Morris White is a sous-chef at a top-rated Philadelphia French restaurant, having cooked his way up the ladder from an impoverished past of juvenile crime. He aspires to open a restaurant of his own and to a relationship with the lovely restaurant manager, Vicky Ward. But Morris' surly half-brother, Vince, has just been released from prison, after serving a three-year sentence for a jewelry robbery. Morris wants to keep Vince from renewing his criminal contacts; Vince wants to avenge his nasty prison rape. What ensues is a crime spree fueled by revenge, greed, misdirection and just plain old stupidity that gets ever more wildly out of hand.

Conard populates 'Dark as Night' with a large cast of characters and he deftly and skillfully endows each with a full measure of personality. Conard creates three cops, each finely described - one a bigoted drunk, one a crooked, drug-crazed renegade, and the third a buttoned-down, ambitious good-guy. He's equally facile with the characterization of the two females - Vicky Ward, smart, sexy, and blue blood, and Eva Beal, manipulative, sexy, and blue-collar. But it's with petty gangsters and low-level criminals that Conard's characterization truly excels. Lenny, errand boy for gangster Johnny Stacks, is long on ambition, but seriously short on brainpower, obsessed with gangster garb (dressing all in black) and finding just the right nickname (Lenny Deuces). Vicious Mo, sleepy-eyed and quiet, is Stack's right-hand-man, always decked out in a one-size-too-small powder blue suit. And there's the massively obese Stacks himself, a scatologist's delight, who runs his South Philly bookmaking operation from an Italian restaurant, never too far from the next feeding.

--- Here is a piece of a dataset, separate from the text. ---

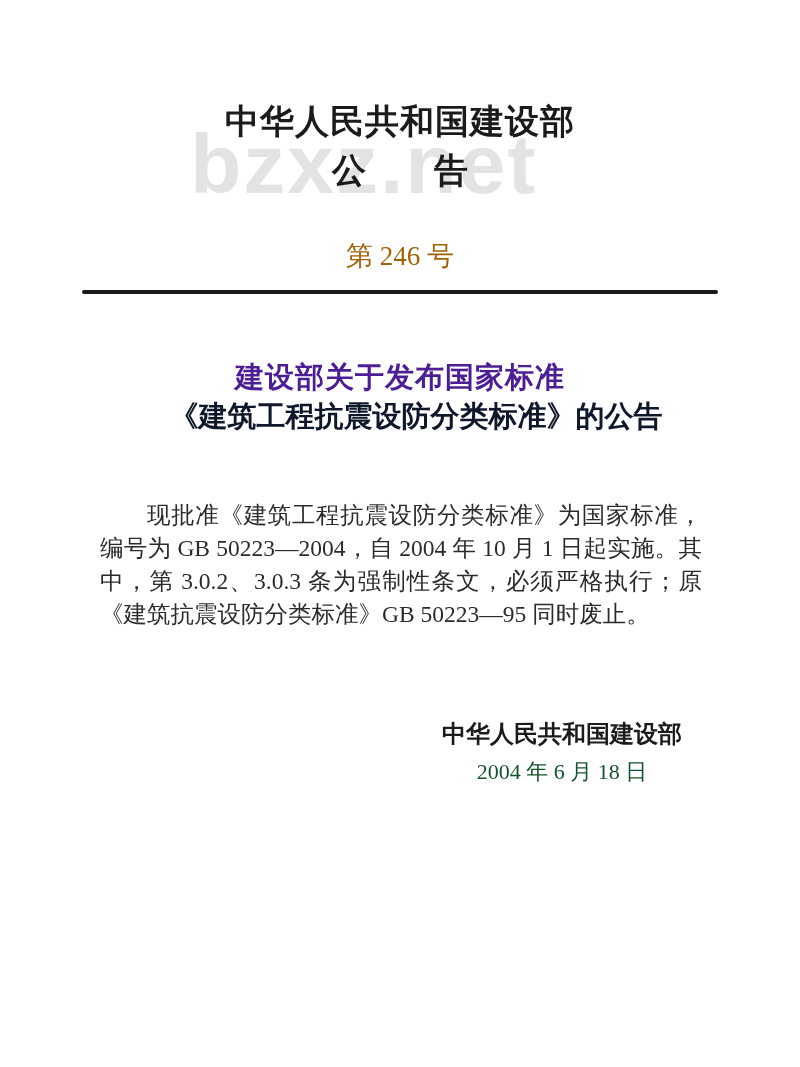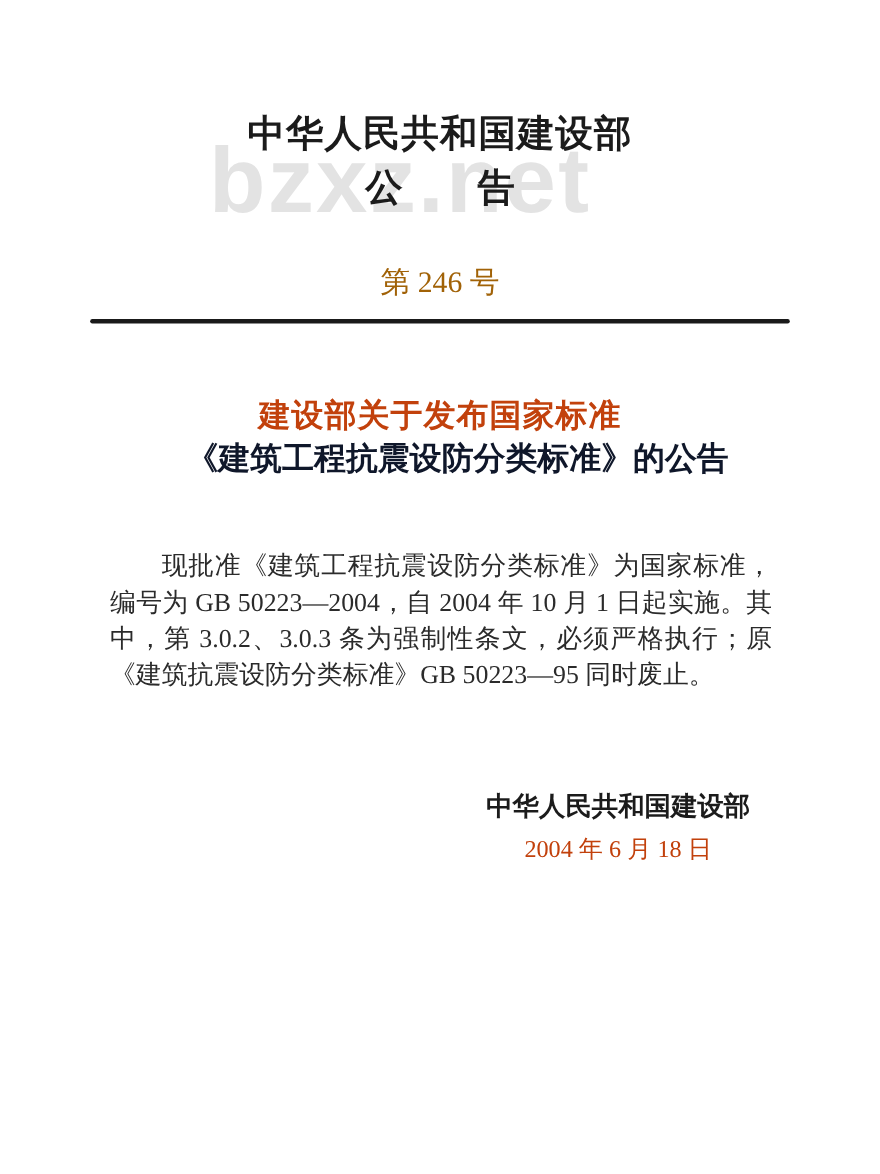"建设部关于发布国家标准" .heading-line1 { color: #c2410c -> #4c1d95 }
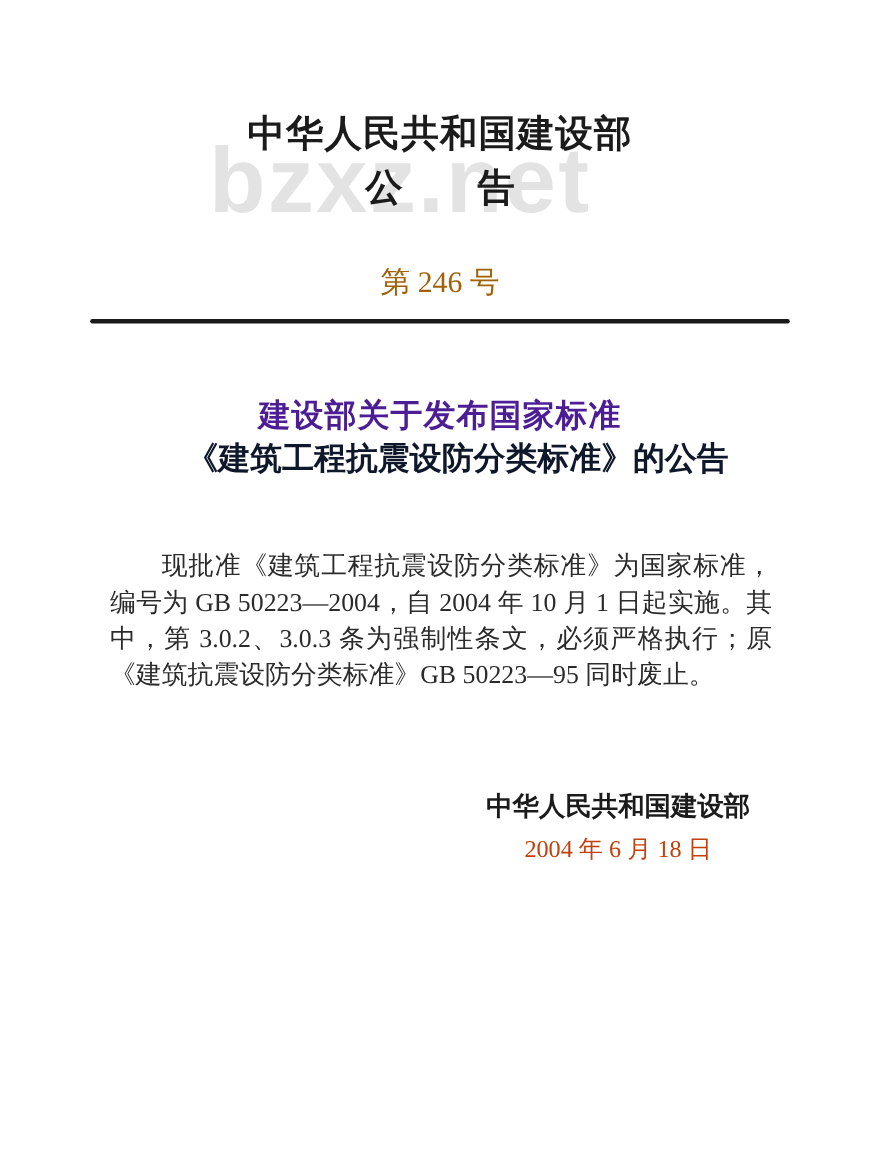"2004 年 6 月 18" .signature-date { color: #c2410c -> #14532d }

Conard takes the reader inside the minds of all these characters, however twisted, and in many cases that's cramped quarters indeed. Both Lenny "Deuces" and Vince's friend Billy Hope make dumb and dumber seem not quite dumb enough. It's to Conard's credit that these characters push right to the edge of absurdity, but never cross it. It's equally to his credit that other characters, not stupid but certainly morally bereft, are equally believable and that Morris, the protagonist, is a likable, caring, genuinely good guy who finds himself in with some pretty nasty company.

'Dark as Night' is a quick-paced violent novel, with gross-outs and shoot-outs a plenty. What William Goldman did for dental drills in 'Marathon Man', Mark Conard does for Black & Decker drills in one particularly grizzly scene in 'Dark as Night'. But it is also a very funny novel in its noirish way - funny not because of clever twists of phrase, but because of the very clever twists of character and 'til-the-last-page twists of plot. Conard controls the line between the believable and the outlandish with the firm hand of a true chef, creating a terrific first novel that mixes wild Philadelphia noir with just a touch of sucre blanc.

Uglytown does its usual excellent job in producing this novel. In keeping with the theme of 'Dark as Night', the opening list of "what this book is about" and "who this book is about" are each labeled as a "Menu". And both are as entertaining and clever as the book itself.